**Task details:** Which lines come from the start of the records through the line that holds "[25,194,42,203] the -> [221,231,227,237] a"? Write them out word for word.

**Input records:**
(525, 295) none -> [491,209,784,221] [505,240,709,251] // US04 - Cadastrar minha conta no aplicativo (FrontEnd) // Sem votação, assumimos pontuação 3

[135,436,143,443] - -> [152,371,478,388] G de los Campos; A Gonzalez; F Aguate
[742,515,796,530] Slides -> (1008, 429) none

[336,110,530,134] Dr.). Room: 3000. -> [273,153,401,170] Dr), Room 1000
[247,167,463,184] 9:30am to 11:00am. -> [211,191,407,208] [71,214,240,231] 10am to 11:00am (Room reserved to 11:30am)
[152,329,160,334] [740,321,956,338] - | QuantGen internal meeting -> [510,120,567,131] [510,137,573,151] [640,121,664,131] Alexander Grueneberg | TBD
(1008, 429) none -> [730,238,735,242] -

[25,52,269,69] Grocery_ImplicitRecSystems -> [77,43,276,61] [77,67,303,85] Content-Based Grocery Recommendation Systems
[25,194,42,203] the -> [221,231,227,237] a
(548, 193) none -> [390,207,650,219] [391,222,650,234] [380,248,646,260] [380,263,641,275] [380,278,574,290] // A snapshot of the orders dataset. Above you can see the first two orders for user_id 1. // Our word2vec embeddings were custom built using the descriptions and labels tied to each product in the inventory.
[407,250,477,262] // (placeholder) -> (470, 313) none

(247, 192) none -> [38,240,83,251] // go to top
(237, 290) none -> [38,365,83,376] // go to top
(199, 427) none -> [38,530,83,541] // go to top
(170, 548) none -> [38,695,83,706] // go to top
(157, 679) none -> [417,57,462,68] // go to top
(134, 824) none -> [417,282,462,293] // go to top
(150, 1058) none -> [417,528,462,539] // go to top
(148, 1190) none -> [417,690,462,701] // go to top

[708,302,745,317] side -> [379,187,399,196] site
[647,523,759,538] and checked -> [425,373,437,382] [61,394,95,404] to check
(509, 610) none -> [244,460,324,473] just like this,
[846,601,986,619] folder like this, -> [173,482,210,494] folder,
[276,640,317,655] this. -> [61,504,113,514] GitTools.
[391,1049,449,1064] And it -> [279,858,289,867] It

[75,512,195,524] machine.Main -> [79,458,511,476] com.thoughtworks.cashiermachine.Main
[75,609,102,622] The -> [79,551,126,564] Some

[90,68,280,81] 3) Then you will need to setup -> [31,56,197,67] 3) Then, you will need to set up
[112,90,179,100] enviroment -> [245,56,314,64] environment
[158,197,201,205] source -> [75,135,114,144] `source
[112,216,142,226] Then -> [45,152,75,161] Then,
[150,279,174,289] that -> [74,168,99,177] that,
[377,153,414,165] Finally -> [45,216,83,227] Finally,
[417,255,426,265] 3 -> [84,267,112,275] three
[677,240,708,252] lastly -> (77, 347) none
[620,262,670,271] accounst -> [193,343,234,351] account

**Output for this exercise:**
(525, 295) none -> [491,209,784,221] [505,240,709,251] // US04 - Cadastrar minha conta no aplicativo (FrontEnd) // Sem votação, assumimos pontuação 3

[135,436,143,443] - -> [152,371,478,388] G de los Campos; A Gonzalez; F Aguate
[742,515,796,530] Slides -> (1008, 429) none

[336,110,530,134] Dr.). Room: 3000. -> [273,153,401,170] Dr), Room 1000
[247,167,463,184] 9:30am to 11:00am. -> [211,191,407,208] [71,214,240,231] 10am to 11:00am (Room reserved to 11:30am)
[152,329,160,334] [740,321,956,338] - | QuantGen internal meeting -> [510,120,567,131] [510,137,573,151] [640,121,664,131] Alexander Grueneberg | TBD
(1008, 429) none -> [730,238,735,242] -

[25,52,269,69] Grocery_ImplicitRecSystems -> [77,43,276,61] [77,67,303,85] Content-Based Grocery Recommendation Systems
[25,194,42,203] the -> [221,231,227,237] a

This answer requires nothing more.